Tucked in the foothills east of Merced, Mariposa County, population 17,000, is not a rich place. Even with a boom in housing prices in the past year, a typical home still goes for around $400,000 — about half the statewide median.

The county’s budget depends largely on tourism to nearby Yosemite National Park, but the coronavirus pandemic shot a hole through the local coffers. Combined with wildfires, the pandemic was the 12th local emergency in four years. That’s on top of an ambush attack on a deputy serving civil papers in 2020 and the death of a family on a hiking trail this summer

“We’re having the same issues with staffing and trying to keep up,” Sheriff Jeremy Briese told The Bee.

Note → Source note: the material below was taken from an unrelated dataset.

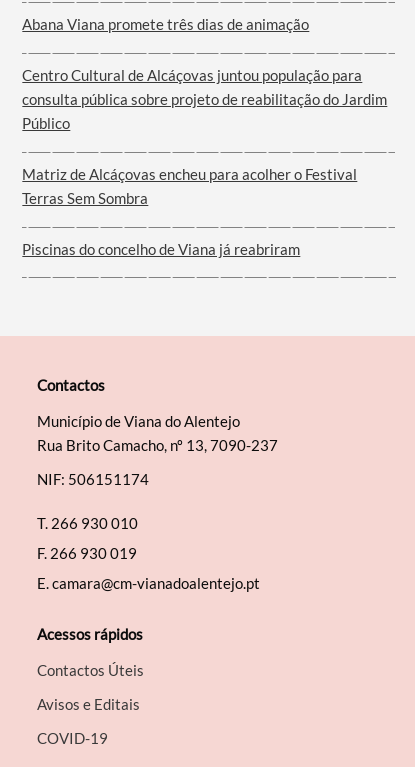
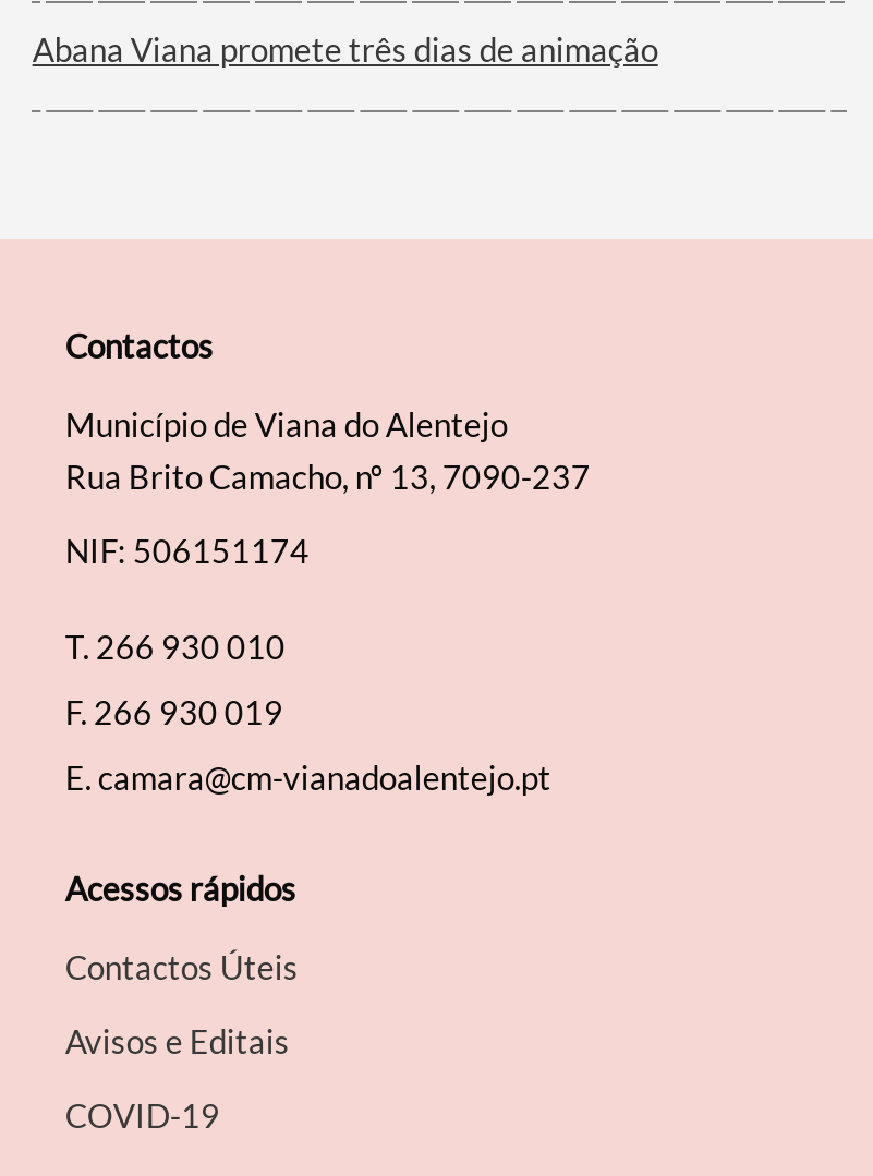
[22,66,387,258] Centro Cultural de Alcáçovas juntou população para | consulta pública sobre projeto de reabilitação do Jardim | Público | Matriz de Alcáçovas encheu para acolher o Festival | Terras Sem Sombra | Piscinas do concelho de Viana já reabriram -> none

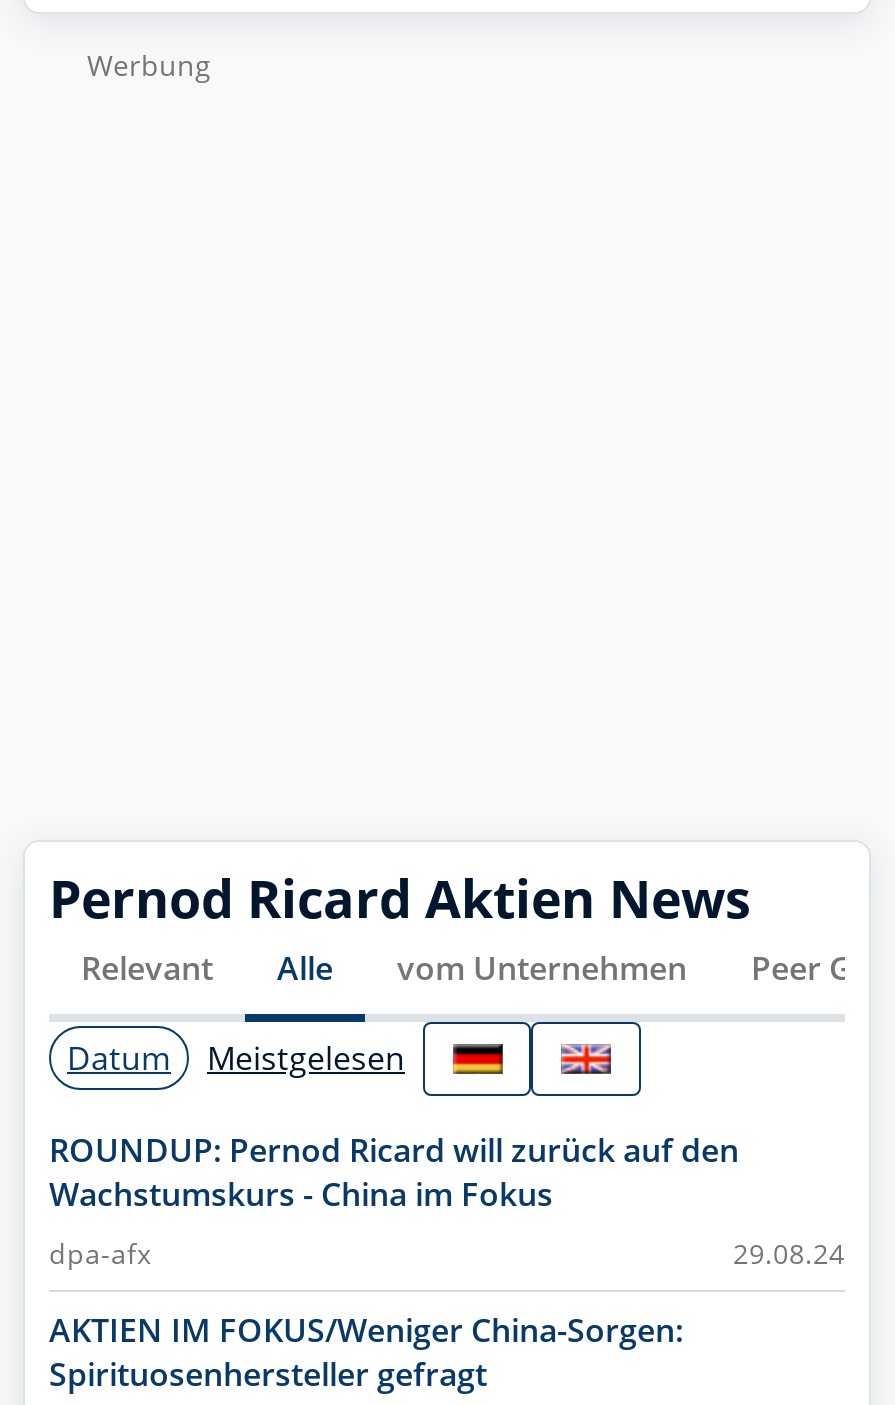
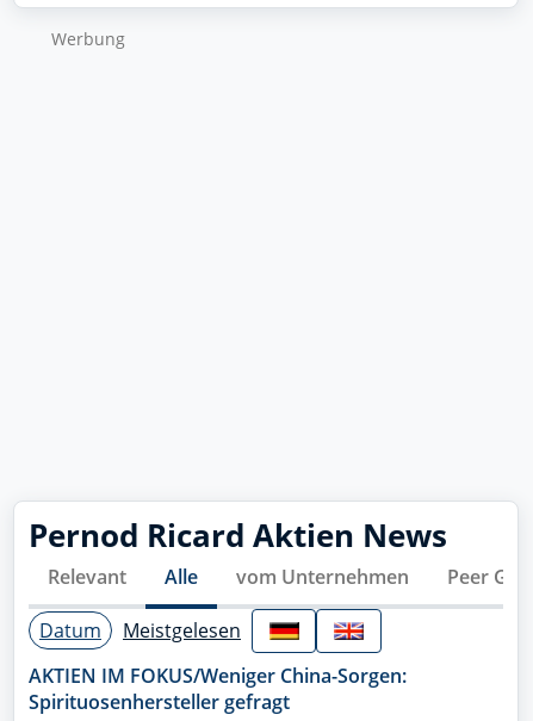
[49,1127,739,1215] ROUNDUP: Pernod Ricard will zurück auf den | Wachstumskurs - China im Fokus -> none
[49,1233,845,1271] 29.08.24 | dpa-afx -> none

The sparse team of sheriff’s office investigators knows they can’t root out all illegal grows and run down every lead they get about potential marijuana-related crimes. They pick their battles. And as one year turned to another, they couldn’t ignore the circumstantial connections that pointed back to Hales’ businesses.

A Bee review of property records on file at the assessor’s office turned up 21 addresses associated with those three companies.

One by one, Charman moved down a reporter’s list of addresses written on a legal pad, and marked in pencil which ones had been raided for illegal marijuana. He recited from memory details about which operations had multiple houses, and the ones that were particularly noteworthy.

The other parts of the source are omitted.